Recognition of the strength of the Salzburg bid will not stop critics from blaming Mayor Larry Campbell and COPE if Vancouver loses the bid. Part of that spin is that COPE would never have approved a vote on the Olympic bid if the NDP were in power. Those who advance that argument, including Vancouver Province columnist Mike Smyth, demonstrate that they know nothing about COPE. Premier Gordon Campbell seemed to be a big fan of citizens voting on anything they desire when he introduced a private members bill in 1995 to amend the Recall and Initiative Act, and as Premier he insisted that a vote on treaty principles was the right thing to do no matter what the cost. As is too often the case, what is right seems to depend on whose side you are on and let the facts be damned.

Critics of Vancouver's upcoming vote tend to forget that there is no guarantee that Vancouver will win the bid, vote or no vote. Since everyone's costs are someone's income, the $35 million spent on the bid will benefit someone even if it doesn't produce the games for Vancouver-Whistler. One of the beneficiaries of the bid, even an unsuccessful bid, should be tourism in British Columbia.
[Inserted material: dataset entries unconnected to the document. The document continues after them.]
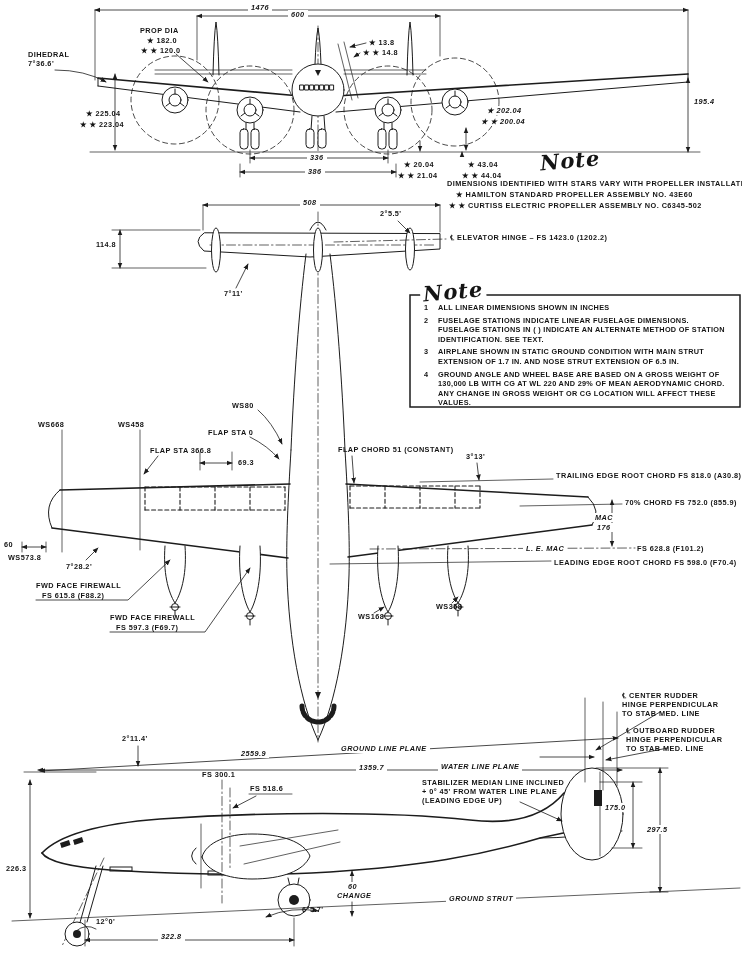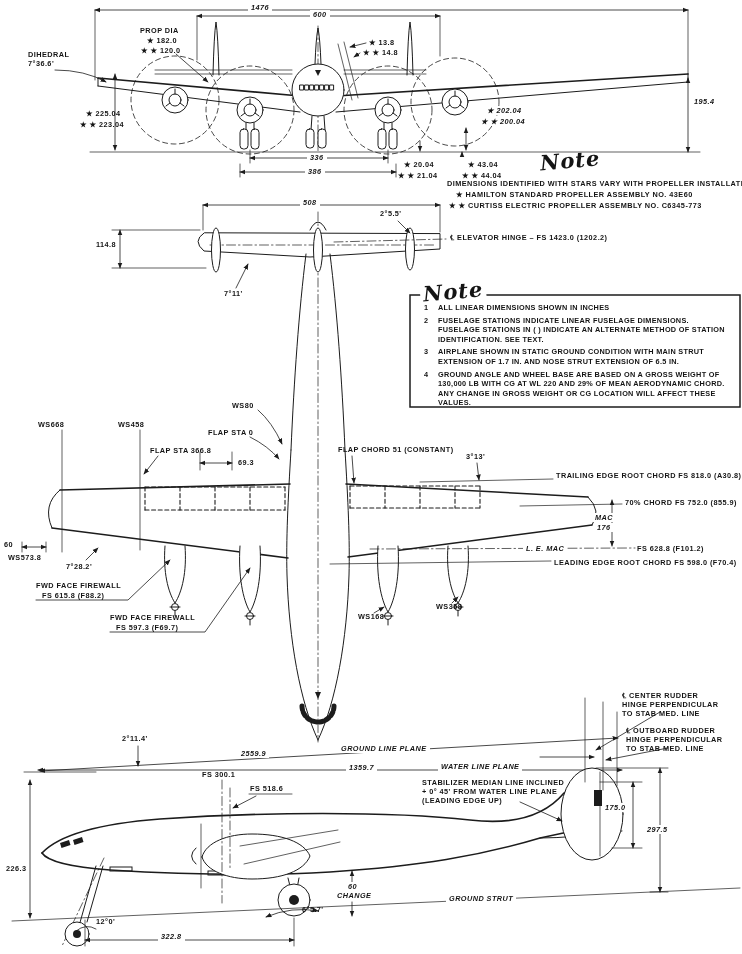--- a/index.html
+++ b/index.html
@@ -282,21 +282,21 @@
     <line class="dim" x1="633" y1="782" x2="633" y2="848" marker-start="url(#ar)" marker-end="url(#ar)"></line>
     <line class="thin" x1="600" y1="782" x2="642" y2="782"></line>
         <line class="thin" x1="612" y1="848" x2="642" y2="848"></line>
     <line class="dim" x1="660" y1="768" x2="660" y2="892" marker-start="url(#ar)" marker-end="url(#ar)"></line>
     <line class="thin" x1="596" y1="768" x2="668" y2="768"></line>
         <line class="thin" x1="650" y1="892" x2="668" y2="892"></line>
   </g>
 </svg>
 
 <div class="lbl onln" style="left:248px;top:3px">1476</div>
-<div class="lbl onln" style="left:310px;top:10px">600</div>
+<div class="lbl onln" style="left:288px;top:10px">600</div>
 <div class="lbl" style="left:140px;top:26px">PROP  DIA</div>
 <div class="lbl" style="left:147px;top:36px">★ 182.0</div>
 <div class="lbl" style="left:141px;top:46px">★ ★ 120.0</div>
 <div class="lbl" style="left:28px;top:50px">DIHEDRAL</div>
 <div class="lbl" style="left:28px;top:59px">7°36.6'</div>
 <div class="lbl" style="left:369px;top:38px">★ 13.8</div>
 <div class="lbl" style="left:363px;top:48px">★ ★ 14.8</div>
 <div class="lbl" style="left:86px;top:109px">★ 225.04</div>
 <div class="lbl" style="left:80px;top:120px">★ ★ 223.04</div>
 <div class="lbl onln" style="left:484px;top:106px">★ 202.04</div>
@@ -305,21 +305,21 @@
 <div class="lbl onln" style="left:307px;top:153px">336</div>
 <div class="lbl onln" style="left:305px;top:167px">386</div>
 <div class="lbl" style="left:404px;top:160px">★ 20.04</div>
 <div class="lbl" style="left:398px;top:171px">★ ★ 21.04</div>
 <div class="lbl" style="left:468px;top:160px">★ 43.04</div>
 <div class="lbl" style="left:462px;top:171px">★ ★ 44.04</div>
 
 <div class="script-note" style="left:540px;top:148px">Note</div>
 <div class="lbl" style="left:447px;top:179px">DIMENSIONS IDENTIFIED WITH STARS VARY WITH PROPELLER INSTALLATION</div>
 <div class="lbl" style="left:456px;top:190px">★ HAMILTON STANDARD PROPELLER ASSEMBLY NO. 43E60</div>
-<div class="lbl" style="left:449px;top:201px">★ ★ CURTISS ELECTRIC PROPELLER ASSEMBLY NO. C6345-773</div>
+<div class="lbl" style="left:449px;top:201px">★ ★ CURTISS ELECTRIC PROPELLER ASSEMBLY NO. C6345-502</div>
 
 <div class="lbl onln" style="left:300px;top:198px">508</div>
 <div class="lbl" style="left:380px;top:209px">2°5.5'</div>
 <div class="lbl" style="left:96px;top:240px">114.8</div>
 <div class="lbl" style="left:450px;top:233px">℄ ELEVATOR HINGE – FS 1423.0 (1202.2)</div>
 <div class="lbl" style="left:224px;top:289px">7°11'</div>
 
 <div class="script-note onln" style="left:420px;top:279px">Note</div>
 <div class="nb">
   <div class="nb-item">
@@ -367,21 +367,21 @@
 
 <div class="lbl" style="left:622px;top:691px">℄ CENTER RUDDER</div>
 <div class="lbl" style="left:622px;top:700px">HINGE PERPENDICULAR</div>
 <div class="lbl" style="left:622px;top:709px">TO STAB MED. LINE</div>
 <div class="lbl" style="left:626px;top:726px">℄ OUTBOARD RUDDER</div>
 <div class="lbl" style="left:626px;top:735px">HINGE PERPENDICULAR</div>
 <div class="lbl" style="left:626px;top:744px">TO STAB MED. LINE</div>
 <div class="lbl" style="left:122px;top:734px">2°11.4'</div>
 <div class="lbl onln" style="left:238px;top:749px">2559.9</div>
 <div class="lbl onln" style="left:338px;top:744px">GROUND LINE PLANE</div>
-<div class="lbl onln" style="left:346px;top:763px">1359.7</div>
+<div class="lbl onln" style="left:356px;top:763px">1359.7</div>
 <div class="lbl onln" style="left:438px;top:762px">WATER LINE PLANE</div>
 <div class="lbl" style="left:202px;top:770px">FS 300.1</div>
 <div class="lbl" style="left:250px;top:784px">FS 518.6</div>
 <div class="lbl" style="left:422px;top:778px">STABILIZER MEDIAN LINE INCLINED</div>
 <div class="lbl" style="left:422px;top:787px">+ 0° 45' FROM WATER LINE PLANE</div>
 <div class="lbl" style="left:422px;top:796px">(LEADING EDGE UP)</div>
 <div class="lbl onln" style="left:602px;top:803px">175.0</div>
 <div class="lbl onln" style="left:644px;top:825px">297.5</div>
 <div class="lbl" style="left:6px;top:864px">226.3</div>
 <div class="lbl" style="left:96px;top:917px">12°0'</div>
The economic case for an expanded convention centre is much stronger than the case for the Olympics. Perhaps that is why the economic study for the bid declines to separate the future benefits of the convention centre from the marginal benefits of the bid. Ottawa and Victoria should be crystal clear that the convention centre expansion will proceed with or without a successful Olympic bid. Attention to those details seems to be lost as debate shifts to the merits of COPE honouring its election promise.

GamesBid.com is a website that describes itself as "an authoritative review of Olympic bid business". Its bid index has consistently put Vancouver in second place to Salzburg. Those who believe that a successful bid would distort priorities and lose money might be inclined to shout "Go Salzburg". Readers of the GamesBid.com website will discover that Salzburg also has its Olympic bid critics. In a news story dated November 7, 2002, Helmut Huettinger, spokesman for a concerned citizens committee, appears to have gotten the director of the Salzburg 2010 to admit that the worst case scenario could be that the 2010 Games would create a 20 per cent deficit or about 100 million euro. That may sound like a lot but it is small relative to the $6 billion price tag that some put on the Vancouver bid. Of course, followers of the competing bids know that the Salzburg bid does not depend on the massive, and perhaps inappropriate, infrastructure spending that is required for Vancouver.

Does anyone really believe that an expensive expansion of the Sea to Sky Highway would be BC's top highway project if it weren't for the bid? Critics of Mayor Larry Campbell's vote on the bid say that anyone denied a community grant in the future may say that the money spent on the vote could have gone to their community group. The same applies thousands of times over for every denied or postponed highway project that must wait while the Sea to Sky is upgraded beyond all reason. Those who point to deaths on that highway should consider the number of single vehicle fatalities on the Coquihalla Highway. Spending hundreds of millions will not prevent fatalities from reckless driving.

Some economists argue that any form of government spending, even building a pyramid in the desert, will help the economy when it is down. Others believe that any government spending should always be done on the highest possible priorities. Who would have thought that the Campbell Liberals are in the pyramid camp?